Items from a data source
————

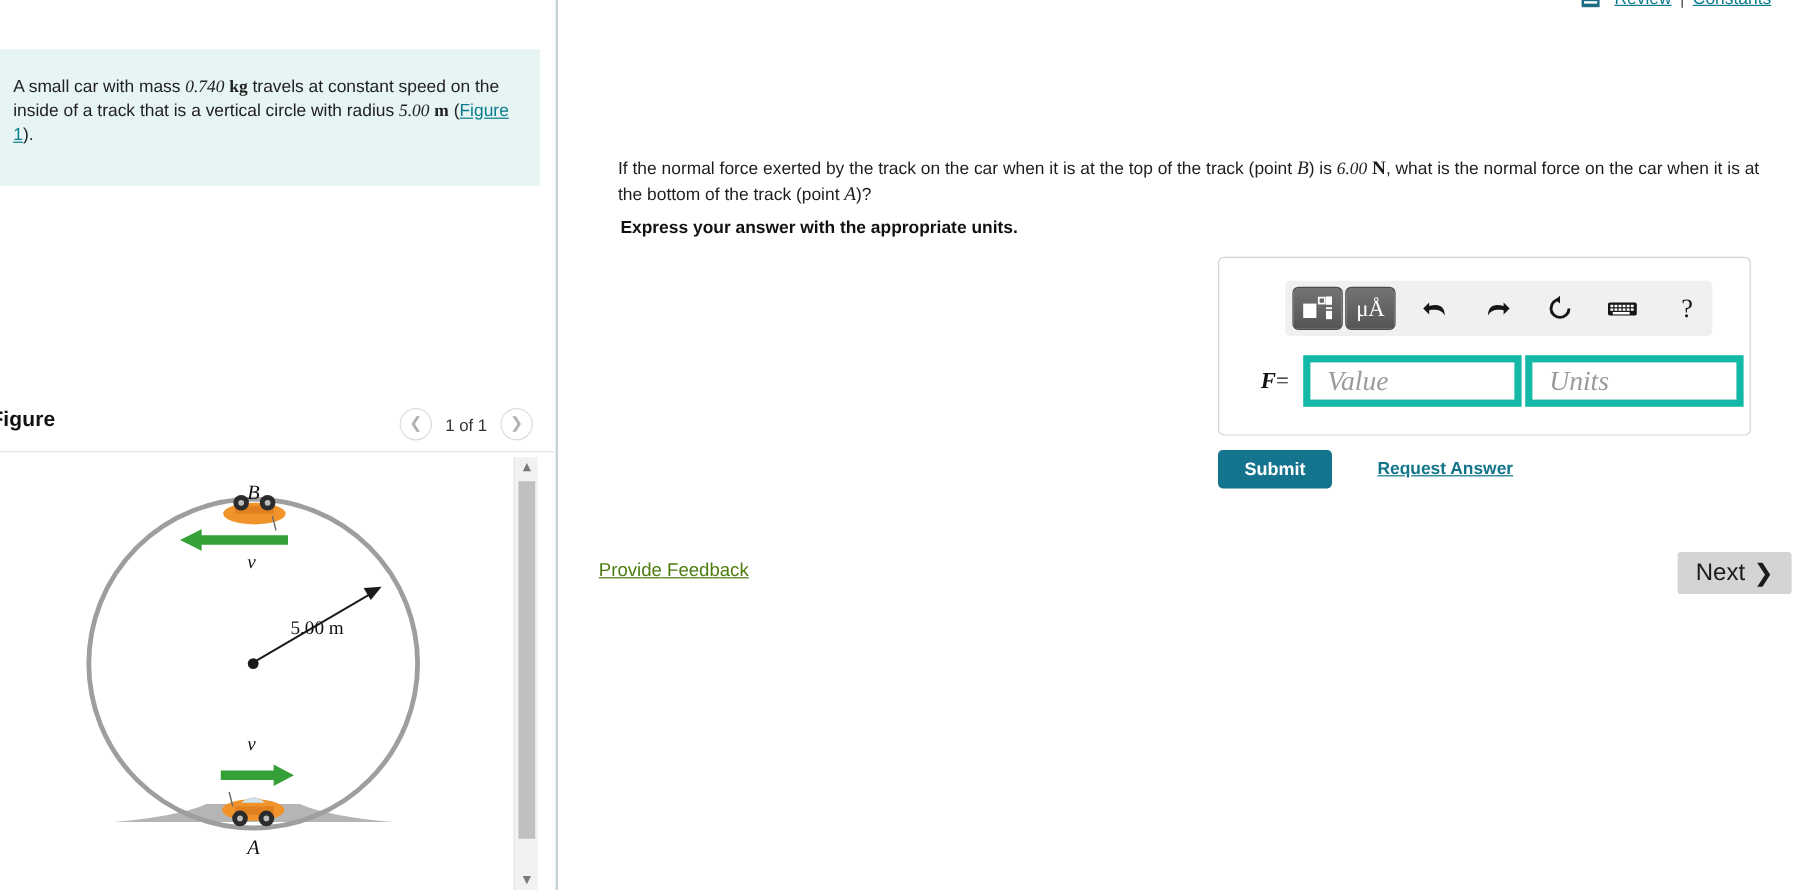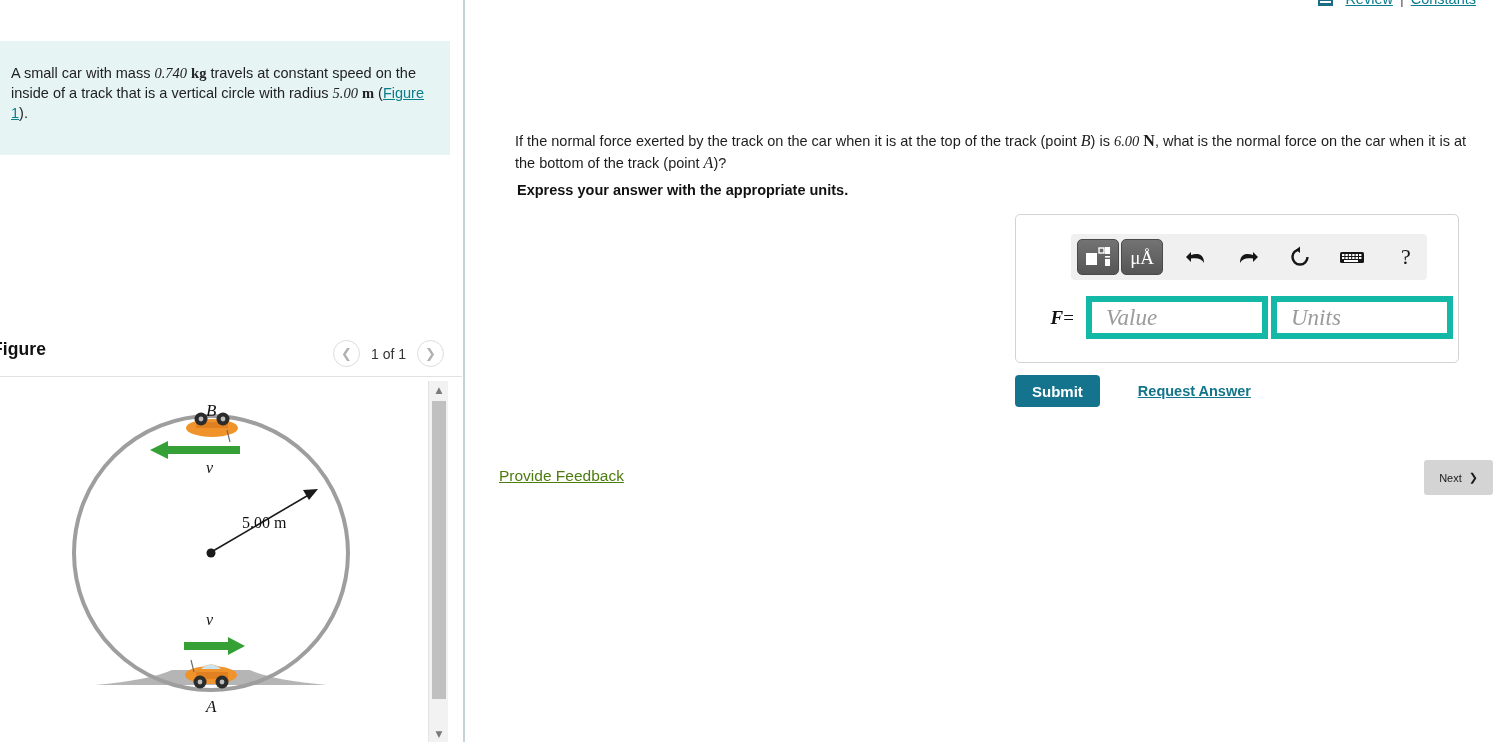--- a/index.html
+++ b/index.html
@@ -200,40 +200,40 @@
   .inp.value { width: 182px; }
   .inp.units { width: 182px; margin-left: 3px; }
 
   .submit-row {
     position: absolute; left: 549px; top: 375px;
     display: flex; align-items: center; gap: 38px;
   }
   .btn-submit {
     background: #14748d; color: #fff;
     border: none; border-radius: 4px;
-    padding: 0 17px; height: 32px;
+    padding: 0 22px; height: 32px;
     font-size: 15px; font-weight: bold; cursor: pointer;
     font-family: "Liberation Sans", sans-serif;
   }
   .link-strong {
     color: #12758a; font-weight: bold; font-size: 14.5px;
     text-decoration: underline; cursor: pointer;
   }
 
   .footer-feedback {
     position: absolute; left: 33px; top: 467px;
     font-size: 15.5px; color: #4d7c0f;
     text-decoration: underline; cursor: pointer;
   }
   .btn-next {
     position: absolute; right: 10px; top: 460px;
     background: #d4d4d4; color: #1a1a1a;
     border: none; border-radius: 3px;
     height: 35px; padding: 0 15px;
-    font-size: 11px; cursor: pointer;
+    font-size: 20px; cursor: pointer;
     display: flex; align-items: center; gap: 7px;
     font-family: "Liberation Sans", sans-serif;
   }
 </style>
 </head>
 <body>
 
 <div class="page">
 
   <div class="left-col">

————

Looking at each line of the records, count the ones where the word "color" appears, and report only the count.

4